Re: No one to the hall this year
Quote:
Originally Posted by
M2
This election was criminal.
Biggio should have been an easy pick. Piazza's clearly getting dinked for roids suspicion. Schilling is getting penalized because the voters are apparently still fascinated with the most meaningless stat out there - pitcher wins.
.
Biggio and Piazza will eventually get in most likely next year. The HOF voters just for whatever reason are kinda weird about electing a player that is not seen as one the elites of the game ( Bench, Mays, Aaron etc.) on the first ballot. It may be wrong but thats just the way it is.

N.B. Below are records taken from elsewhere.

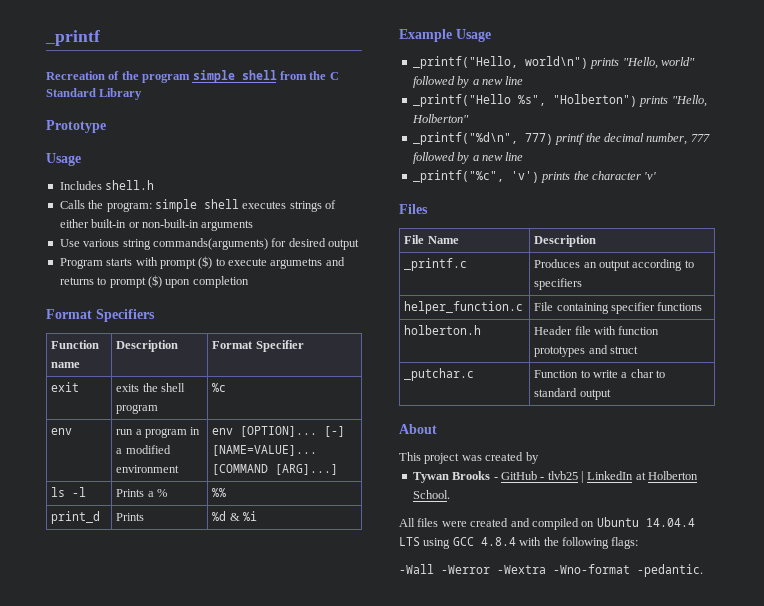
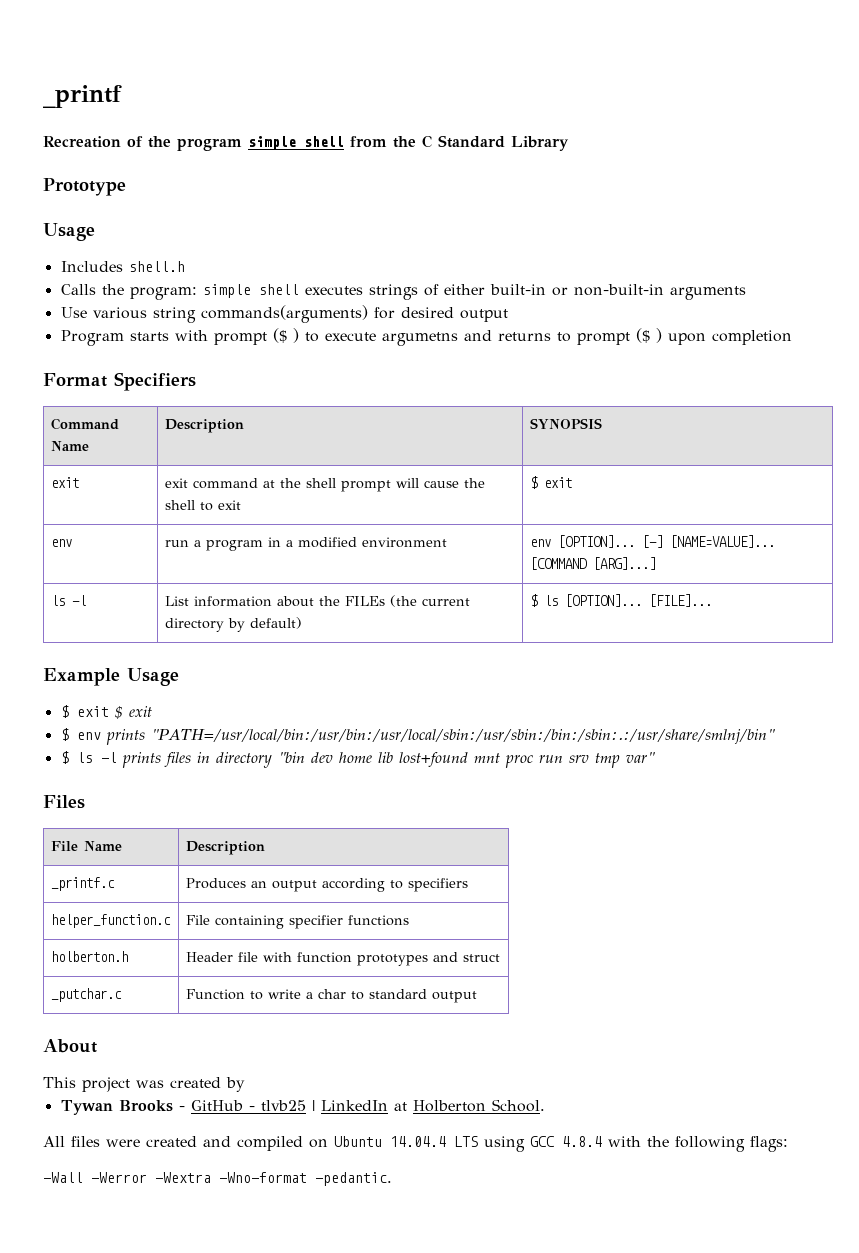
[198,256,213,269] ($) -> [272,328,299,343] ($ )
[147,275,162,288] ($) -> [635,328,662,343] ($ )
[51,340,100,349] [51,362,81,368] Function name -> [50,418,119,430] [50,441,89,451] Command Name
[212,340,304,352] [51,382,80,392] [116,383,186,392] [116,404,159,414] [212,383,227,392] Format Specifier // exit | exits the shell program | %c -> [529,418,602,429] [50,477,79,488] [164,478,485,492] [164,500,241,511] [529,476,572,489] SYNOPSIS // exit | exit command at the shell prompt will cause the shell to exit | $ exit
[116,489,168,497] [212,488,227,497] [51,511,101,524] [116,513,145,521] [212,511,258,521] [399,29,491,42] [412,56,695,69] [412,76,524,88] [412,94,707,107] [411,114,469,123] [412,132,710,145] [412,152,524,164] [412,170,657,183] Prints a % | %% // print_d | Prints | %d & %i // Example Usage // _printf("Hello, world\n") prints "Hello, world" followed by a new line // _printf("Hello %s", "Holberton") prints "Hello, Holberton" // _printf("%d\n", 777) printf the decimal number, 777 followed by a new line // _printf("%c", 'v') prints the character 'v' -> [164,595,470,607] [164,617,302,632] [529,594,712,607] [43,668,179,686] [60,705,152,719] [60,728,775,745] [60,751,655,768] List information about the FILEs (the current directory by default) | $ ls [OPTION]... [FILE]... // Example Usage // $ exit $ exit // $ env prints "PATH=/usr/local/bin:/usr/bin:/usr/local/sbin:/usr/sbin:/bin:/sbin:.:/usr/share/smlnj/bin" // $ ls -l prints files in directory "bin dev home lib lost+found mnt proc run srv tmp var"

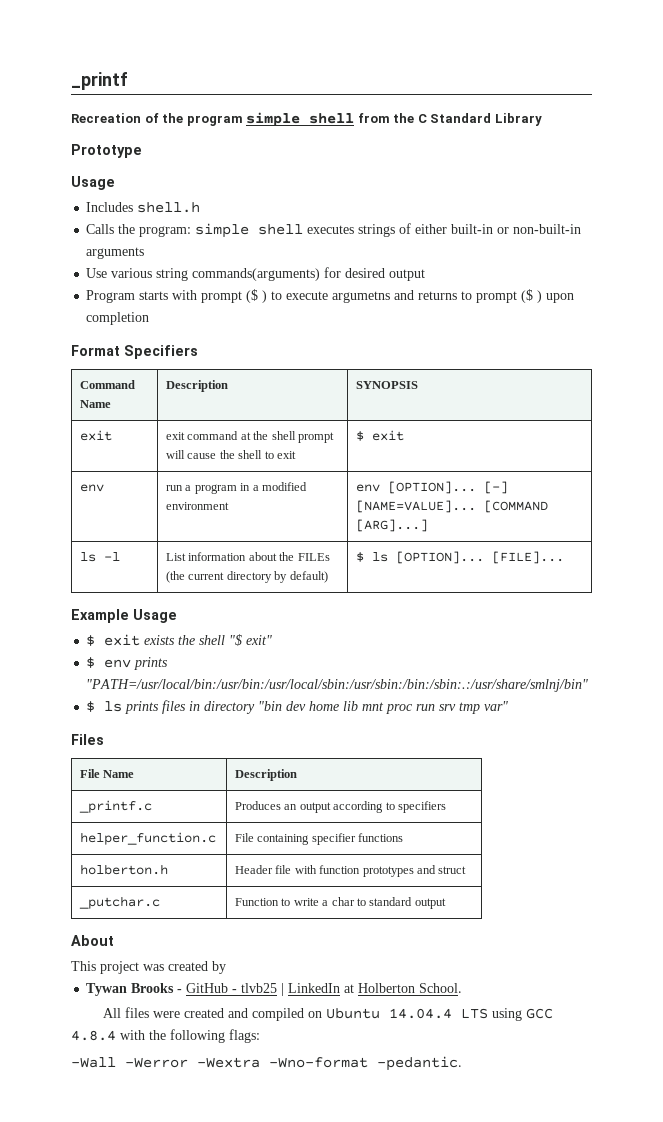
[114,706,152,719] $ exit -> [144,634,273,647] exists the shell "$ exit"
[100,752,117,763] -l -> (123, 706) none
[398,752,468,767] lost+found -> (359, 706) none

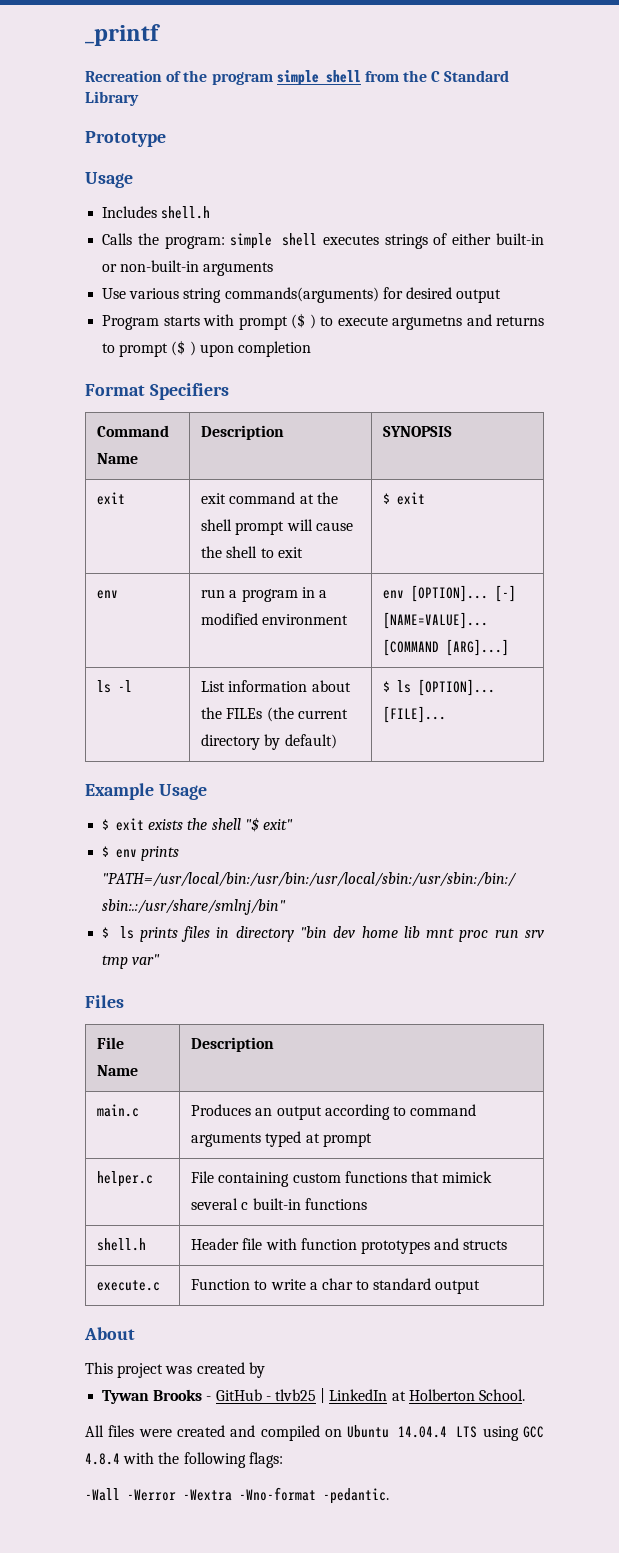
[79,800,153,813] _printf.c -> [97,1104,140,1117] main.c
[397,801,446,813] [80,832,217,845] [235,833,356,845] specifiers // helper_function.c | File containing specifier -> [410,1104,477,1116] [191,1131,372,1147] [97,1171,154,1187] [191,1171,493,1187] [191,1198,301,1210] command arguments typed at prompt // helper.c | File containing custom functions that mimick several c built-in
[80,864,169,875] holberton.h -> [97,1238,147,1251] shell.h
[438,866,467,874] [79,896,161,909] struct // _putchar.c -> [463,1240,508,1250] [97,1280,161,1291] structs // execute.c

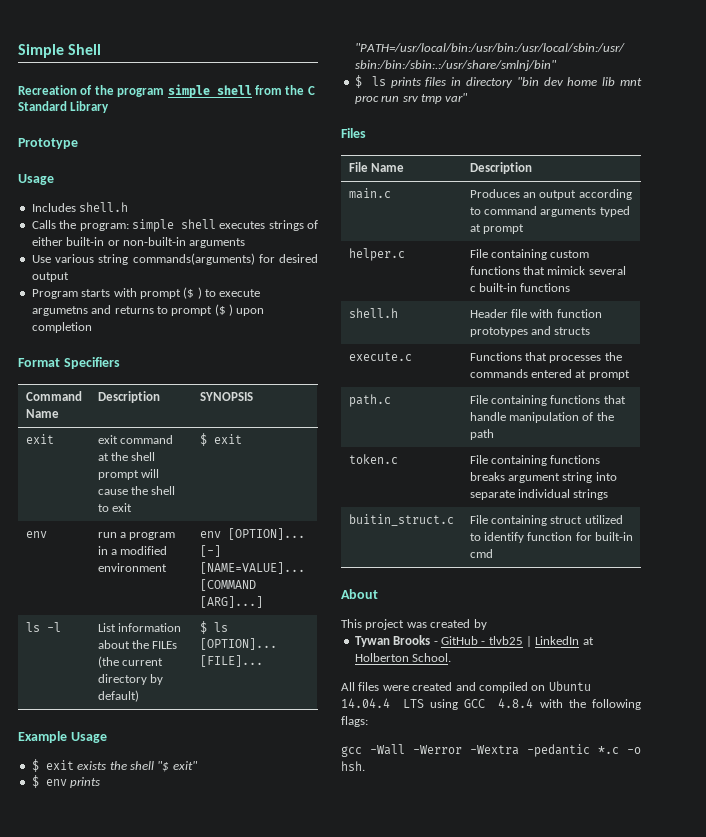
[85,24,160,46] _printf -> [18,44,102,58] Simple Shell
[191,1278,481,1294] Function to write a char to standard output -> [469,352,622,363] [469,369,630,380] [348,394,391,407] [469,395,626,406] [469,412,614,423] [469,429,494,440] [348,454,398,464] [469,455,601,466] [469,472,617,483] [469,489,609,500] [348,514,454,526] [469,515,623,526] [469,532,634,543] [469,549,493,558] Functions that processes the commands entered at prompt // path.c | File containing functions that handle manipulation of the path // token.c | File containing functions breaks argument string into separate individual strings // buitin_struct.c | File containing struct utilized to identify function for built-in cmd
(283, 1460) none -> [341,746,362,757] gcc
[239,1487,389,1504] -Wno-format -pedantic. -> [527,744,641,757] [341,761,365,771] -pedantic *.c -o hsh.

Re: No one to the hall this year
Quote:
Originally Posted by
George Anderson
Thomas will get in one day no doubt but my gut tells me that because he was predominately a DH, the voters will hold it against him the first time around.
I understand that sentiment. I'm leaning towards him getting in, he certainly would on my ballot.
Re: No one to the hall this year
It's a shame for Jack Morris. I really think he belongs. Only one more year left for him. With Maddux and Glavine up next year I doubt he gets in now. I saw that Bonds and Clemons were 8th and 9th. More than I thought they would get. Leads me to think they will eventually get in.
Re: No one to the hall this year
Guys with the most HR and most hits on the outside of Cooperstown looking in.
(Or to be more accurate sitting in an autograph booth)
Re: No one to the hall this year
I don't think Morris belongs. Career ERA of 3.90 and ERA+ of 105. Very good but not great. I think that if it weren't for his macho 1984 and 1991 postseason performances, he wouldn't even be in the conversation.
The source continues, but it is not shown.